##### Provided records #####

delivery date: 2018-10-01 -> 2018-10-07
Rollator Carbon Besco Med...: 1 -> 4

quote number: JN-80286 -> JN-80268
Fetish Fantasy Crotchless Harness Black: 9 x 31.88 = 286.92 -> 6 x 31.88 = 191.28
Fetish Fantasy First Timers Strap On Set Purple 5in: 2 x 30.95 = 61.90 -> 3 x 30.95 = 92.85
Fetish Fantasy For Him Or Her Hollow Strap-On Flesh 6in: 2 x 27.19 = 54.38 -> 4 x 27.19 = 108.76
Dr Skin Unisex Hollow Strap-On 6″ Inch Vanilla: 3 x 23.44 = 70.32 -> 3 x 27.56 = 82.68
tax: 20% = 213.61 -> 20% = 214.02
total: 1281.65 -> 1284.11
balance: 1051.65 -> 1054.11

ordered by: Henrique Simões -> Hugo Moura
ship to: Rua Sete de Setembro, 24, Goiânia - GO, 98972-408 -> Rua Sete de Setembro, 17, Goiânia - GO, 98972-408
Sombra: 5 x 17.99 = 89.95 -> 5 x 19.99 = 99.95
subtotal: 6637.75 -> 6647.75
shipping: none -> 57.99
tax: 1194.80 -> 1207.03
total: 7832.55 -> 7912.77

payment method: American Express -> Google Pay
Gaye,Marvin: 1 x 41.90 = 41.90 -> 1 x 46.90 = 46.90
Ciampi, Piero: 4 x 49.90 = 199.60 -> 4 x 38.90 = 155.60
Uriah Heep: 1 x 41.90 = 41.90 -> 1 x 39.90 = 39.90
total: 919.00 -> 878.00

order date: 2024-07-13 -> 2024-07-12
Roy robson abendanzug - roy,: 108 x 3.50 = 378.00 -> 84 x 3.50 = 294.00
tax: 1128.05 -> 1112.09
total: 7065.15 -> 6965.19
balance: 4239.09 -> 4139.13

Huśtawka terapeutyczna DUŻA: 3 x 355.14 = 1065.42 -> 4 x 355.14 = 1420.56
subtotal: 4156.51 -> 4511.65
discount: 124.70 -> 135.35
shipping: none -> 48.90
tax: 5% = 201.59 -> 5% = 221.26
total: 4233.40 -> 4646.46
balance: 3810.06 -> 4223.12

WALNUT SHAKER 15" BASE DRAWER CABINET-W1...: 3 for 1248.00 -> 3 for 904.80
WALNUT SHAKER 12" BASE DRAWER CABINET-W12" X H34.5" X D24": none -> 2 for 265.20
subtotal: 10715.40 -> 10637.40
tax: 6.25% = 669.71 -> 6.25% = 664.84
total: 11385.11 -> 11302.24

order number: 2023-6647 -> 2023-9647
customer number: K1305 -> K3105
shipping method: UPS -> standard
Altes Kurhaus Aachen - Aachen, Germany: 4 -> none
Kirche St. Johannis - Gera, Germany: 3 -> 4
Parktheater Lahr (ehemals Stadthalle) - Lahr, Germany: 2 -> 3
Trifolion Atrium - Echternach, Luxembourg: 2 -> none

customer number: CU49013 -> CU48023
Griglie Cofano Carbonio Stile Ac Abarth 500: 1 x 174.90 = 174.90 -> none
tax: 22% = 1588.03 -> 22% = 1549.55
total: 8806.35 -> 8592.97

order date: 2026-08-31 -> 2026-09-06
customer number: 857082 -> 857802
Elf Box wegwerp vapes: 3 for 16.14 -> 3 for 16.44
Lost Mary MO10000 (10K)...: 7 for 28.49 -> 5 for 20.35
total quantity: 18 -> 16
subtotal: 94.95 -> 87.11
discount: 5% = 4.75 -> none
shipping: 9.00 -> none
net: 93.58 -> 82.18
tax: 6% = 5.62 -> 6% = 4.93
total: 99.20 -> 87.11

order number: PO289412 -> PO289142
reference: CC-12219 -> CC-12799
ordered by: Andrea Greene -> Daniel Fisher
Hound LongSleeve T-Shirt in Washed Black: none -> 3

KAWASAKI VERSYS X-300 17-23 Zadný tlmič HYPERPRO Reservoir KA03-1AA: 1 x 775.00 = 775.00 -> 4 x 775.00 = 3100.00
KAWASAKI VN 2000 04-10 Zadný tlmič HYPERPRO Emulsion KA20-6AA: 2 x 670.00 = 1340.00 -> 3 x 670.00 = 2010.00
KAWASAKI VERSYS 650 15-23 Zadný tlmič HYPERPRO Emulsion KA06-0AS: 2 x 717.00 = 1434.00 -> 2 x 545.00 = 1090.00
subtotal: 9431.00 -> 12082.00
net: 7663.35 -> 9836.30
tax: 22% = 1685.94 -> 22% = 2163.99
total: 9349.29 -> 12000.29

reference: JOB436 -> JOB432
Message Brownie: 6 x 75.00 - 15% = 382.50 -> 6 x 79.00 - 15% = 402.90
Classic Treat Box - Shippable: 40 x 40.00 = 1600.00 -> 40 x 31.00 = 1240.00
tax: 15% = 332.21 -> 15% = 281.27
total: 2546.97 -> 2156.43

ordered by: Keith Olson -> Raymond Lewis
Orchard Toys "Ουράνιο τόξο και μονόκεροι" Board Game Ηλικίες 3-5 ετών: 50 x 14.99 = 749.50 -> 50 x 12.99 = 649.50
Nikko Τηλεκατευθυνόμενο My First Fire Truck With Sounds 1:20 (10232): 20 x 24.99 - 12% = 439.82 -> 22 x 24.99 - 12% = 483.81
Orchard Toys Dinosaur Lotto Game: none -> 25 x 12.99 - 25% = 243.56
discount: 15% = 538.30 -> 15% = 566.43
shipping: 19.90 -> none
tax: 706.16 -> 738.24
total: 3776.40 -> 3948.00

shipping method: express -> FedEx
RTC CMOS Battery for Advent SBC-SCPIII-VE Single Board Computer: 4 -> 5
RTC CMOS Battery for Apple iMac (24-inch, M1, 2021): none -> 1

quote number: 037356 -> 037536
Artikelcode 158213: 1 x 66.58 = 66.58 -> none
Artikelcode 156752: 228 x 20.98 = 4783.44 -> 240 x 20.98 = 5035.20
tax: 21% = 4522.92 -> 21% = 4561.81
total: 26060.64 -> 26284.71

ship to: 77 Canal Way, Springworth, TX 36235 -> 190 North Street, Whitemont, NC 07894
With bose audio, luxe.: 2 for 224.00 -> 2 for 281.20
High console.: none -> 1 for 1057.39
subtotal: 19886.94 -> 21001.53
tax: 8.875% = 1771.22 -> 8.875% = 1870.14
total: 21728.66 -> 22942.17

#####

An exact copy of every record is needed; write it out in full.

delivery date: 2018-10-01 -> 2018-10-07
Rollator Carbon Besco Med...: 1 -> 4

quote number: JN-80286 -> JN-80268
Fetish Fantasy Crotchless Harness Black: 9 x 31.88 = 286.92 -> 6 x 31.88 = 191.28
Fetish Fantasy First Timers Strap On Set Purple 5in: 2 x 30.95 = 61.90 -> 3 x 30.95 = 92.85
Fetish Fantasy For Him Or Her Hollow Strap-On Flesh 6in: 2 x 27.19 = 54.38 -> 4 x 27.19 = 108.76
Dr Skin Unisex Hollow Strap-On 6″ Inch Vanilla: 3 x 23.44 = 70.32 -> 3 x 27.56 = 82.68
tax: 20% = 213.61 -> 20% = 214.02
total: 1281.65 -> 1284.11
balance: 1051.65 -> 1054.11

ordered by: Henrique Simões -> Hugo Moura
ship to: Rua Sete de Setembro, 24, Goiânia - GO, 98972-408 -> Rua Sete de Setembro, 17, Goiânia - GO, 98972-408
Sombra: 5 x 17.99 = 89.95 -> 5 x 19.99 = 99.95
subtotal: 6637.75 -> 6647.75
shipping: none -> 57.99
tax: 1194.80 -> 1207.03
total: 7832.55 -> 7912.77

payment method: American Express -> Google Pay
Gaye,Marvin: 1 x 41.90 = 41.90 -> 1 x 46.90 = 46.90
Ciampi, Piero: 4 x 49.90 = 199.60 -> 4 x 38.90 = 155.60
Uriah Heep: 1 x 41.90 = 41.90 -> 1 x 39.90 = 39.90
total: 919.00 -> 878.00

order date: 2024-07-13 -> 2024-07-12
Roy robson abendanzug - roy,: 108 x 3.50 = 378.00 -> 84 x 3.50 = 294.00
tax: 1128.05 -> 1112.09
total: 7065.15 -> 6965.19
balance: 4239.09 -> 4139.13

Huśtawka terapeutyczna DUŻA: 3 x 355.14 = 1065.42 -> 4 x 355.14 = 1420.56
subtotal: 4156.51 -> 4511.65
discount: 124.70 -> 135.35
shipping: none -> 48.90
tax: 5% = 201.59 -> 5% = 221.26
total: 4233.40 -> 4646.46
balance: 3810.06 -> 4223.12

WALNUT SHAKER 15" BASE DRAWER CABINET-W1...: 3 for 1248.00 -> 3 for 904.80
WALNUT SHAKER 12" BASE DRAWER CABINET-W12" X H34.5" X D24": none -> 2 for 265.20
subtotal: 10715.40 -> 10637.40
tax: 6.25% = 669.71 -> 6.25% = 664.84
total: 11385.11 -> 11302.24

order number: 2023-6647 -> 2023-9647
customer number: K1305 -> K3105
shipping method: UPS -> standard
Altes Kurhaus Aachen - Aachen, Germany: 4 -> none
Kirche St. Johannis - Gera, Germany: 3 -> 4
Parktheater Lahr (ehemals Stadthalle) - Lahr, Germany: 2 -> 3
Trifolion Atrium - Echternach, Luxembourg: 2 -> none

customer number: CU49013 -> CU48023
Griglie Cofano Carbonio Stile Ac Abarth 500: 1 x 174.90 = 174.90 -> none
tax: 22% = 1588.03 -> 22% = 1549.55
total: 8806.35 -> 8592.97

order date: 2026-08-31 -> 2026-09-06
customer number: 857082 -> 857802
Elf Box wegwerp vapes: 3 for 16.14 -> 3 for 16.44
Lost Mary MO10000 (10K)...: 7 for 28.49 -> 5 for 20.35
total quantity: 18 -> 16
subtotal: 94.95 -> 87.11
discount: 5% = 4.75 -> none
shipping: 9.00 -> none
net: 93.58 -> 82.18
tax: 6% = 5.62 -> 6% = 4.93
total: 99.20 -> 87.11

order number: PO289412 -> PO289142
reference: CC-12219 -> CC-12799
ordered by: Andrea Greene -> Daniel Fisher
Hound LongSleeve T-Shirt in Washed Black: none -> 3

KAWASAKI VERSYS X-300 17-23 Zadný tlmič HYPERPRO Reservoir KA03-1AA: 1 x 775.00 = 775.00 -> 4 x 775.00 = 3100.00
KAWASAKI VN 2000 04-10 Zadný tlmič HYPERPRO Emulsion KA20-6AA: 2 x 670.00 = 1340.00 -> 3 x 670.00 = 2010.00
KAWASAKI VERSYS 650 15-23 Zadný tlmič HYPERPRO Emulsion KA06-0AS: 2 x 717.00 = 1434.00 -> 2 x 545.00 = 1090.00
subtotal: 9431.00 -> 12082.00
net: 7663.35 -> 9836.30
tax: 22% = 1685.94 -> 22% = 2163.99
total: 9349.29 -> 12000.29

reference: JOB436 -> JOB432
Message Brownie: 6 x 75.00 - 15% = 382.50 -> 6 x 79.00 - 15% = 402.90
Classic Treat Box - Shippable: 40 x 40.00 = 1600.00 -> 40 x 31.00 = 1240.00
tax: 15% = 332.21 -> 15% = 281.27
total: 2546.97 -> 2156.43

ordered by: Keith Olson -> Raymond Lewis
Orchard Toys "Ουράνιο τόξο και μονόκεροι" Board Game Ηλικίες 3-5 ετών: 50 x 14.99 = 749.50 -> 50 x 12.99 = 649.50
Nikko Τηλεκατευθυνόμενο My First Fire Truck With Sounds 1:20 (10232): 20 x 24.99 - 12% = 439.82 -> 22 x 24.99 - 12% = 483.81
Orchard Toys Dinosaur Lotto Game: none -> 25 x 12.99 - 25% = 243.56
discount: 15% = 538.30 -> 15% = 566.43
shipping: 19.90 -> none
tax: 706.16 -> 738.24
total: 3776.40 -> 3948.00

shipping method: express -> FedEx
RTC CMOS Battery for Advent SBC-SCPIII-VE Single Board Computer: 4 -> 5
RTC CMOS Battery for Apple iMac (24-inch, M1, 2021): none -> 1

quote number: 037356 -> 037536
Artikelcode 158213: 1 x 66.58 = 66.58 -> none
Artikelcode 156752: 228 x 20.98 = 4783.44 -> 240 x 20.98 = 5035.20
tax: 21% = 4522.92 -> 21% = 4561.81
total: 26060.64 -> 26284.71

ship to: 77 Canal Way, Springworth, TX 36235 -> 190 North Street, Whitemont, NC 07894
With bose audio, luxe.: 2 for 224.00 -> 2 for 281.20
High console.: none -> 1 for 1057.39
subtotal: 19886.94 -> 21001.53
tax: 8.875% = 1771.22 -> 8.875% = 1870.14
total: 21728.66 -> 22942.17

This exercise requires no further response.